Bertrand Martinot est directeur du conseil en formation et développement des compétences chez SIaci Saint-Honoré, un courtier en assurances, qui se déploie également dans des activités de conseil. Ancien Délégué général à l’emploi et à la formation professionnelle (DGEFP) entre 2008 et 2012, économiste et spécialiste de l’emploi et de la formation, il a notamment publié plusieurs rapports sur la question pour l’Institut Montaigne. Il répond à nos questions sur la réforme de 2018.
Management de la formation : sur le versant « formation professionnelle », la loi semble répondre assez bien aux préconisations de votre rapport de janvier 2018 pour l’Institut Montaigne. Est-ce le cas selon vous ?
Bertrand Martinot : Oui, la réforme répond assez bien aux 12 points que j’évoquais dans ce rapport. Il s’agissait, je le rappelle, d’un document très conjoncturel : l’objectif était d’inciter le gouvernement à aller le plus loin possible dans la réforme, au moment où les partenaires sociaux aboutissaient à un accord national interprofessionnel insuffisamment ambitieux. Muriel Pénicaud est bien allée dans ce sens, en proposant son « big bang » de la formation, et en choisissant de ne pas se contenter de transcrire l’accord dans la loi.
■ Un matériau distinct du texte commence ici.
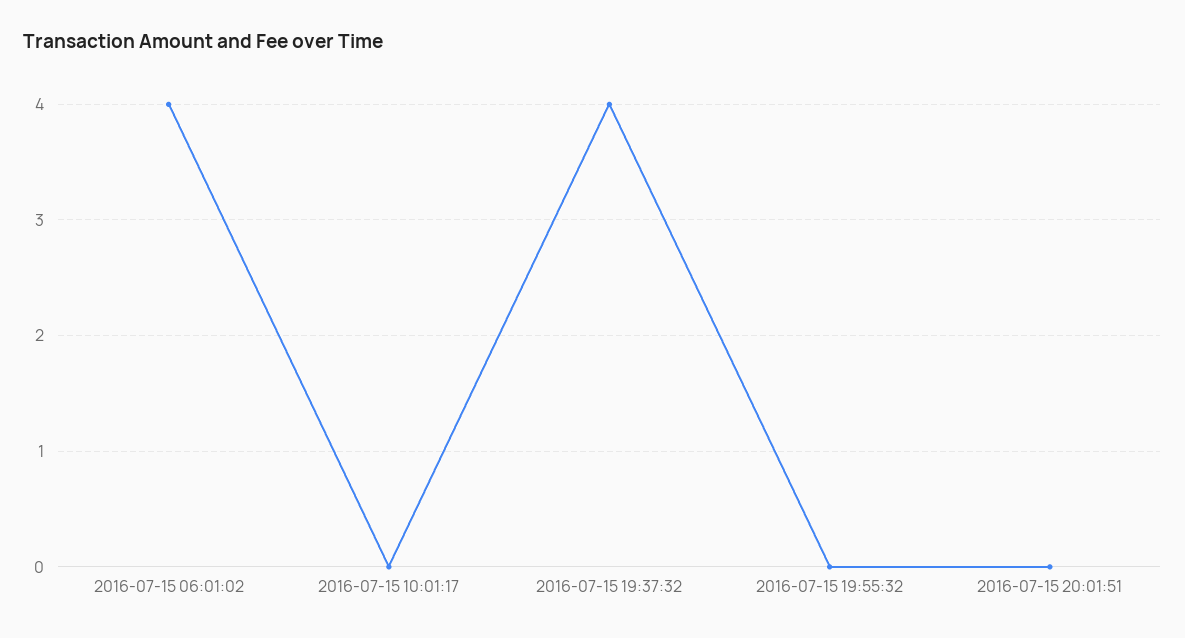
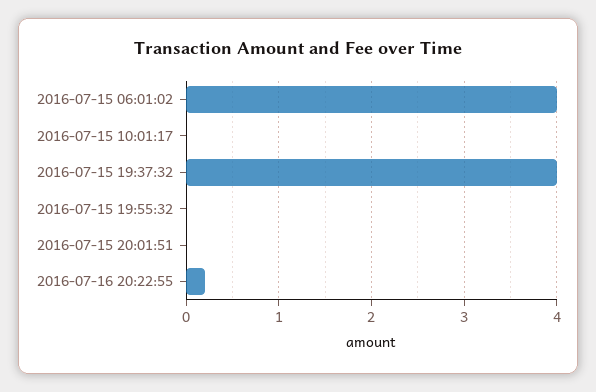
2016-07-16 20:22:55: none -> 0.2

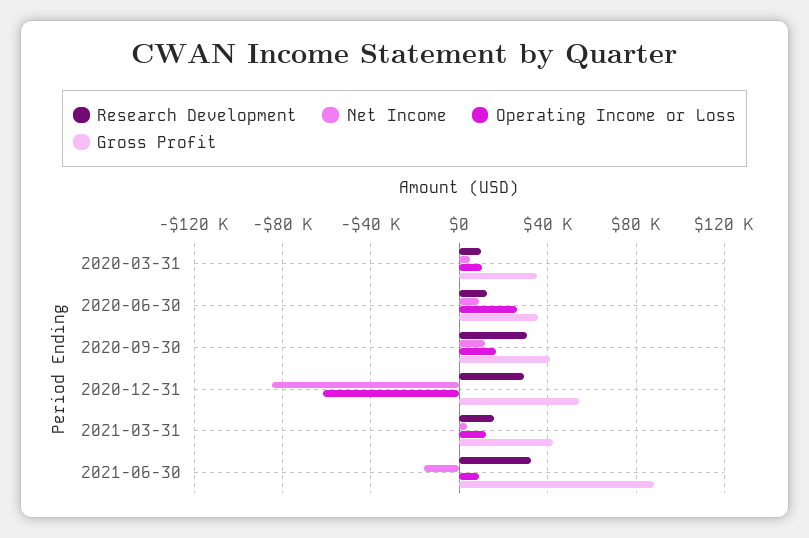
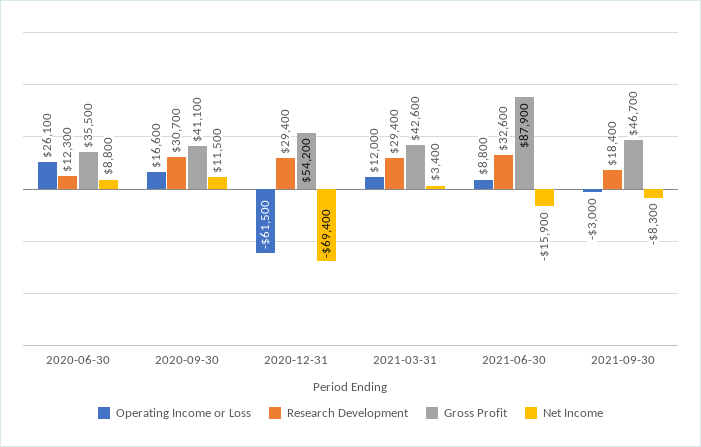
Research Development, 2020-03-31: 10000 -> none
Net Income, 2020-03-31: 5000 -> none
Operating Income or Loss, 2020-03-31: 10000 -> none
Gross Profit, 2020-03-31: 35000 -> none
Net Income, 2020-12-31: -85000 -> -69400
Research Development, 2021-03-31: 15000 -> 29400
Operating Income or Loss, 2021-09-30: none -> -3000
Research Development, 2021-09-30: none -> 18400
Gross Profit, 2021-09-30: none -> 46700
Net Income, 2021-09-30: none -> -8300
Je continue à penser qu’il s’agit de la plus grande réforme de la formation professionnelle depuis 1971. Bien sûr, elle n’est pas venue de nulle part : celles de 2004, 2009, 2014 allaient déjà dans le même sens. La réforme de 2009 a réduit le nombre d’Opca ; celle de 2014 a créé le Compte personnel de formation (CPF), et supprimé l’obligation de dépense qui remontait à 1971. La réforme de 2018 vient amplifier et parachever ces évolutions. C’est un point d’aboutissement.
Pensez-vous que la réforme soit allée assez loin ?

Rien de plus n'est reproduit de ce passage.